All entries are to be reproduced exactly; the pictures are to be omitted.

───── Information

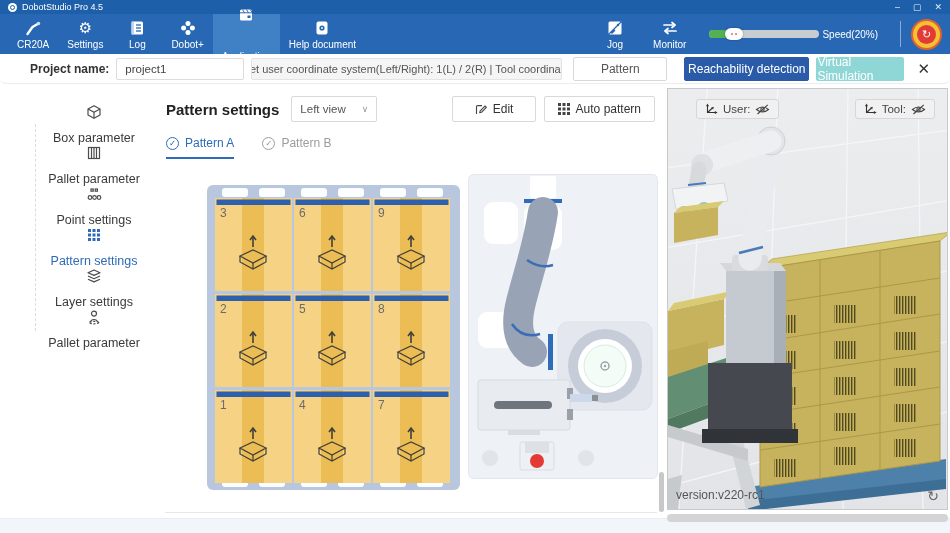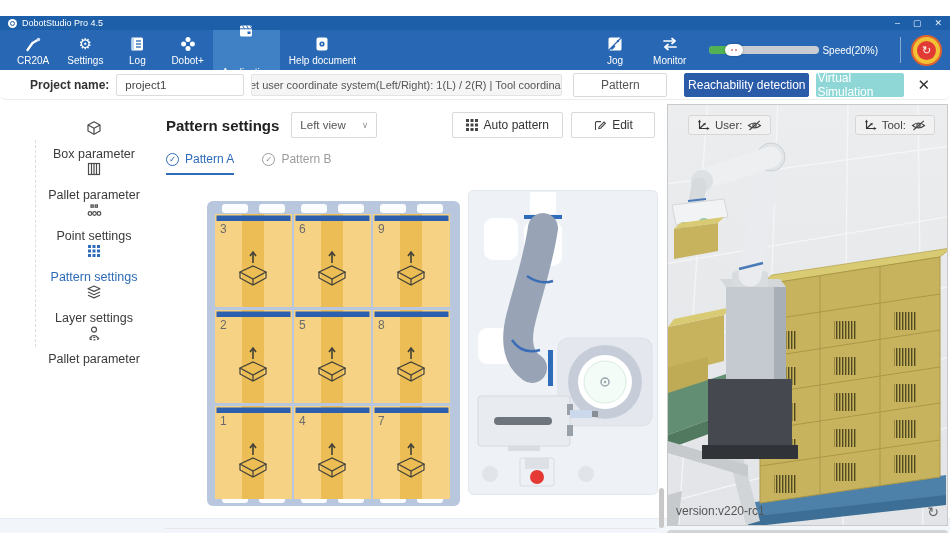"DobotStudio Pro 4.5" .titlebar { margin-top: 16px -> none }
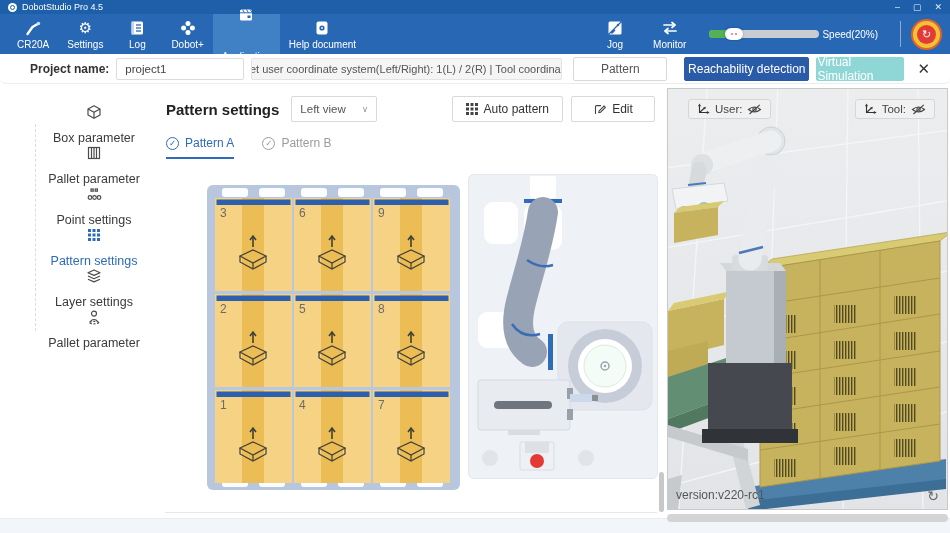"Auto pattern" div.btn { order: before "Edit" -> after "Edit" }
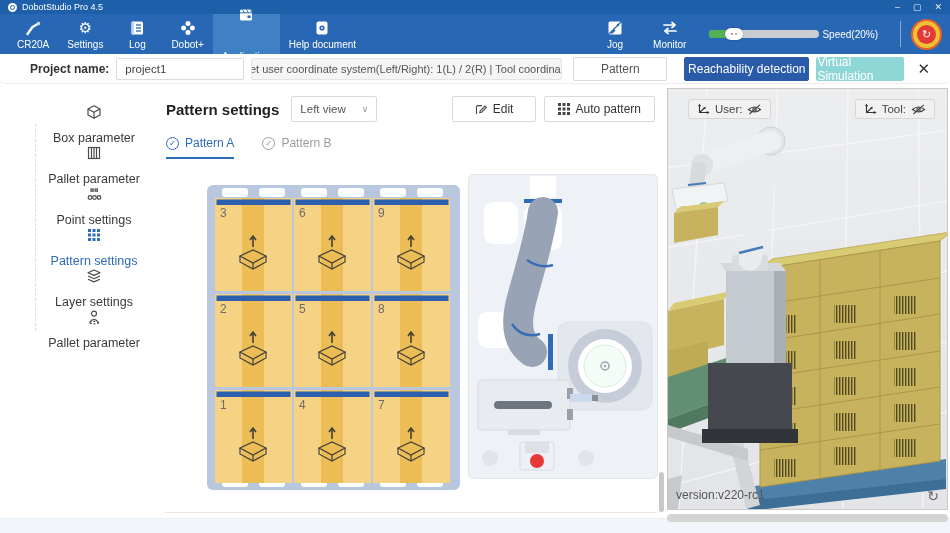"User:" .badge-user { left: 20px -> 28px }
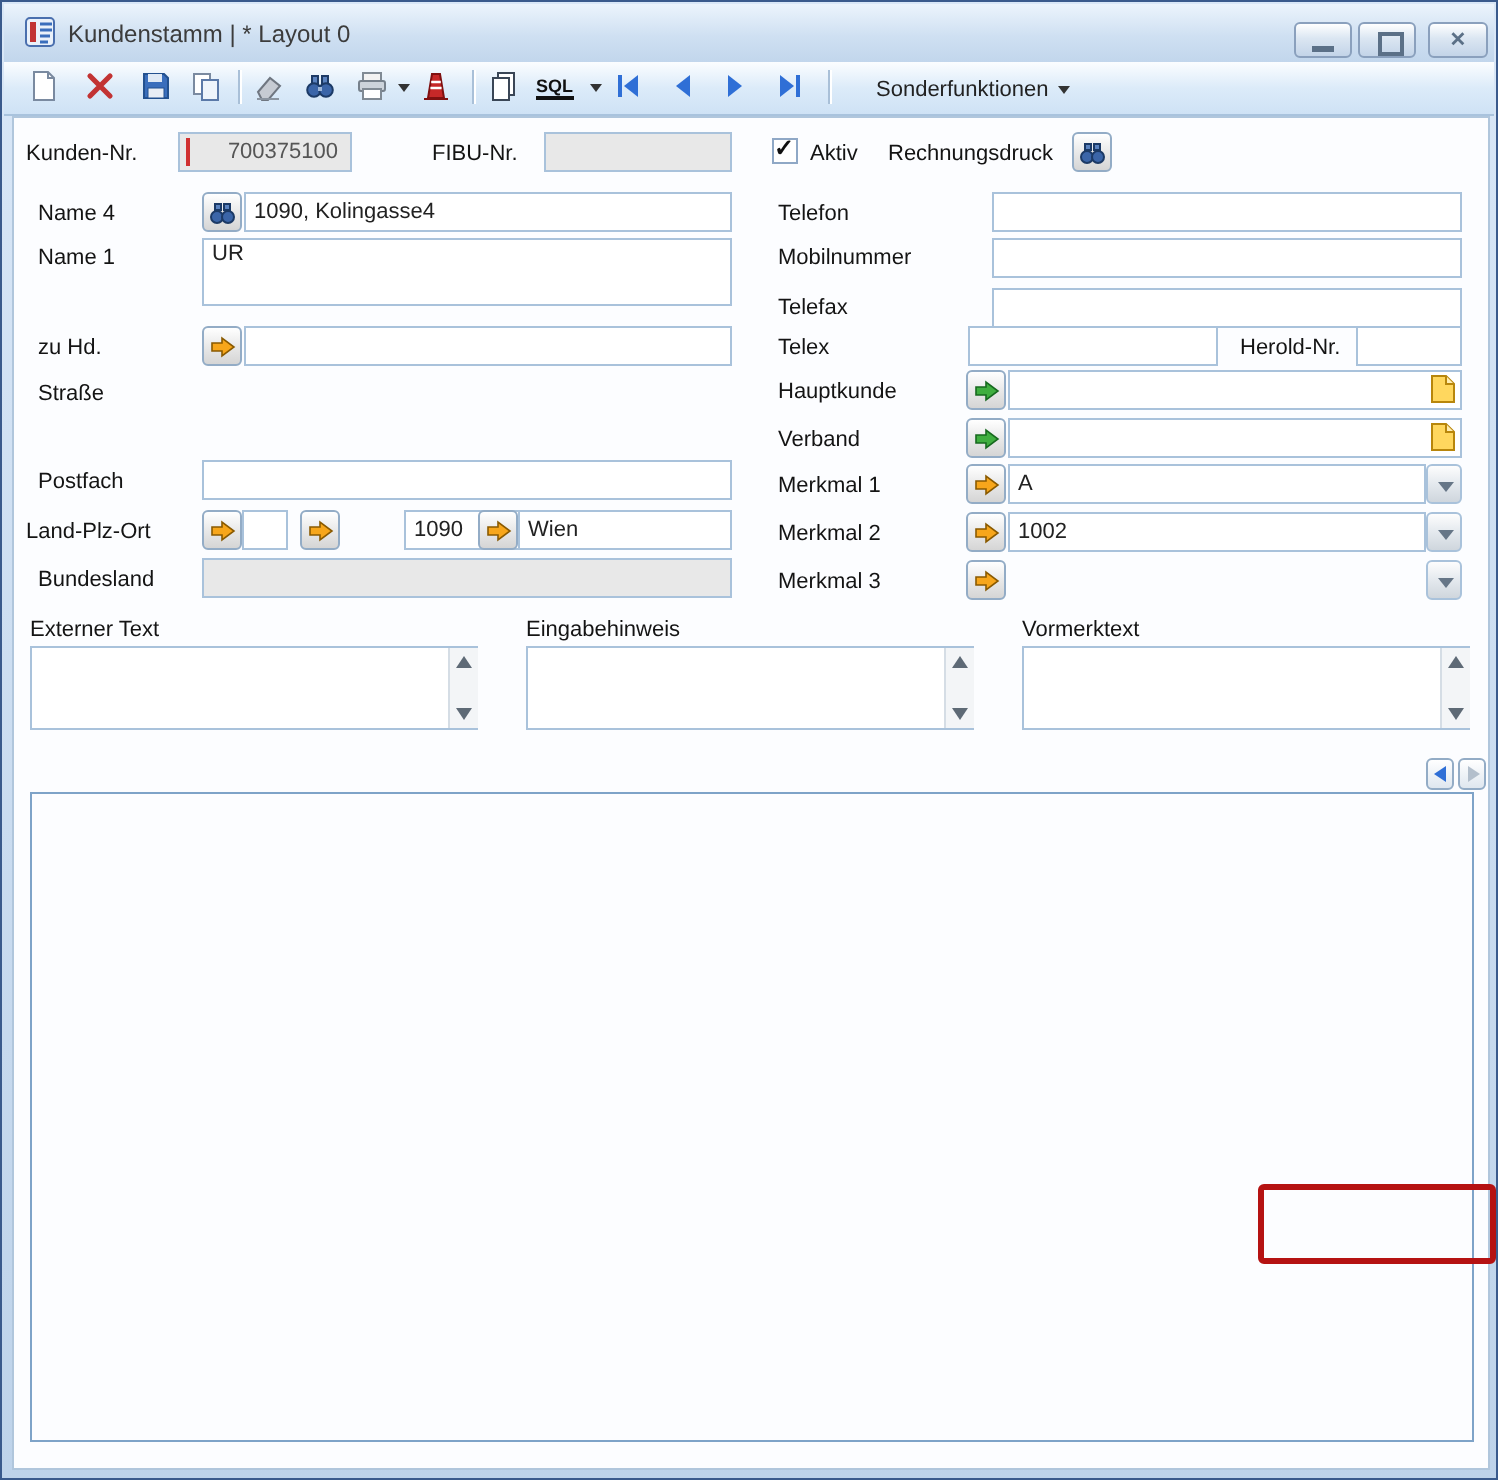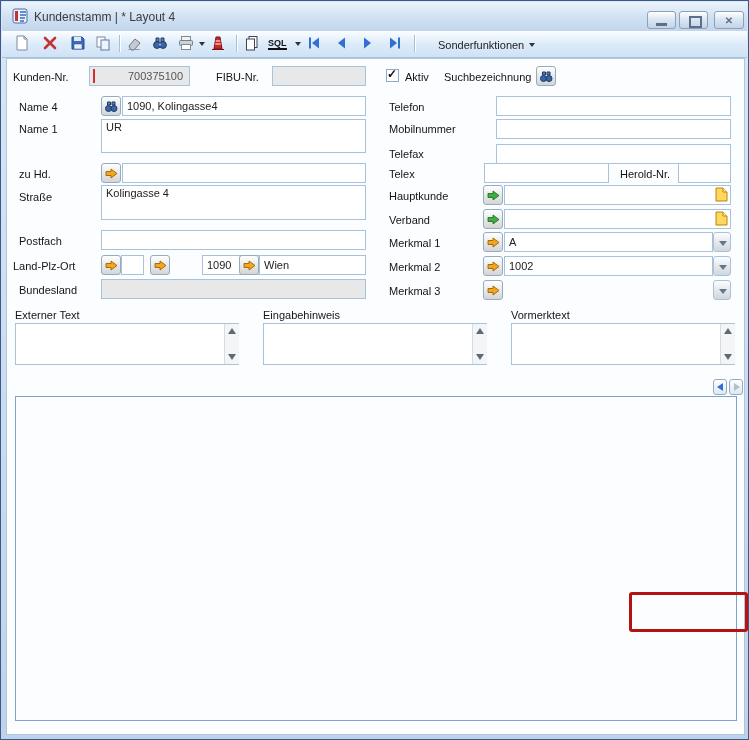"Kundenstamm | * Layout 4" span.title-text { text: 4 -> 0 }
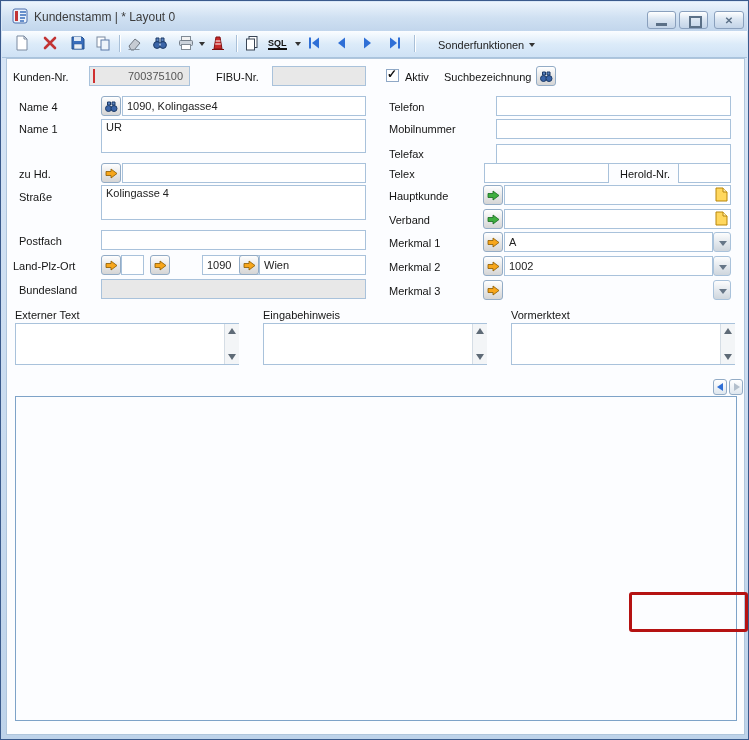"700375100" input.inp { width: 101px -> 87px }
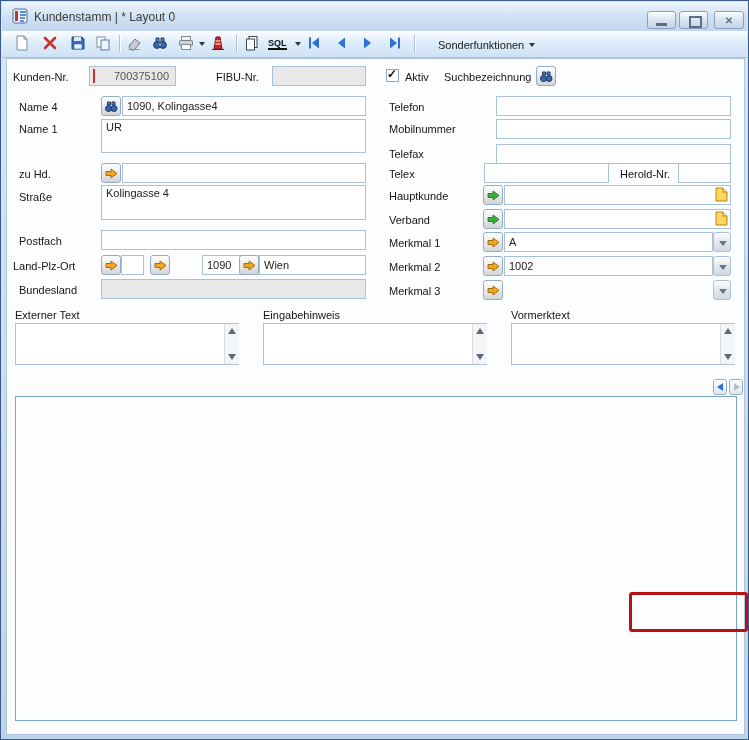"Suchbezeichnung" span.lbl { text: Suchbezeichnung -> Rechnungsdruck }
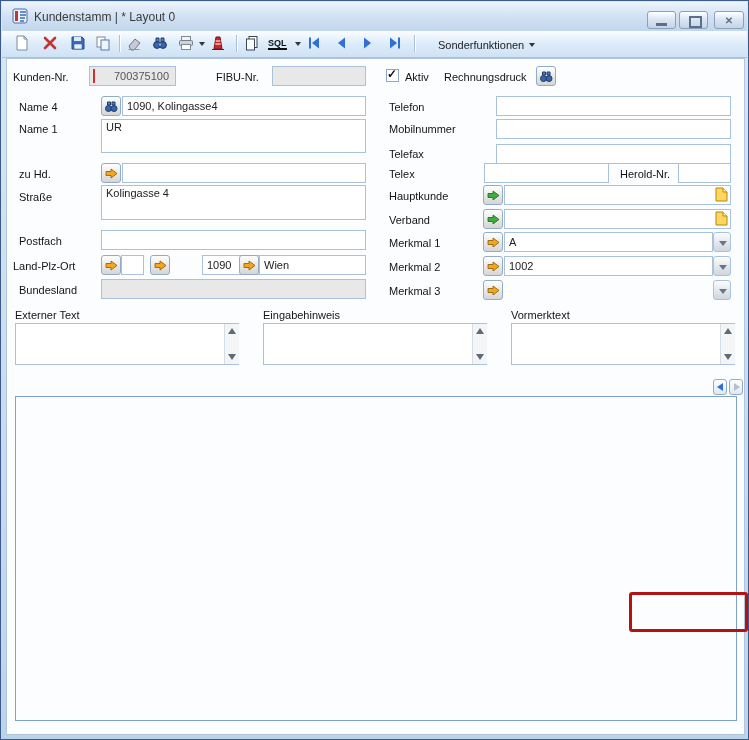"Kolingasse 4" textarea.ta { html: <textarea>Kolingasse 4</textarea> -> none }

──────────

> Output for this exercise
"DobotStudio Pro 4.5" .titlebar { margin-top: 16px -> none }
"Auto pattern" div.btn { order: before "Edit" -> after "Edit" }
"User:" .badge-user { left: 20px -> 28px }
"Kundenstamm | * Layout 4" span.title-text { text: 4 -> 0 }
"700375100" input.inp { width: 101px -> 87px }
"Suchbezeichnung" span.lbl { text: Suchbezeichnung -> Rechnungsdruck }
"Kolingasse 4" textarea.ta { html: <textarea>Kolingasse 4</textarea> -> none }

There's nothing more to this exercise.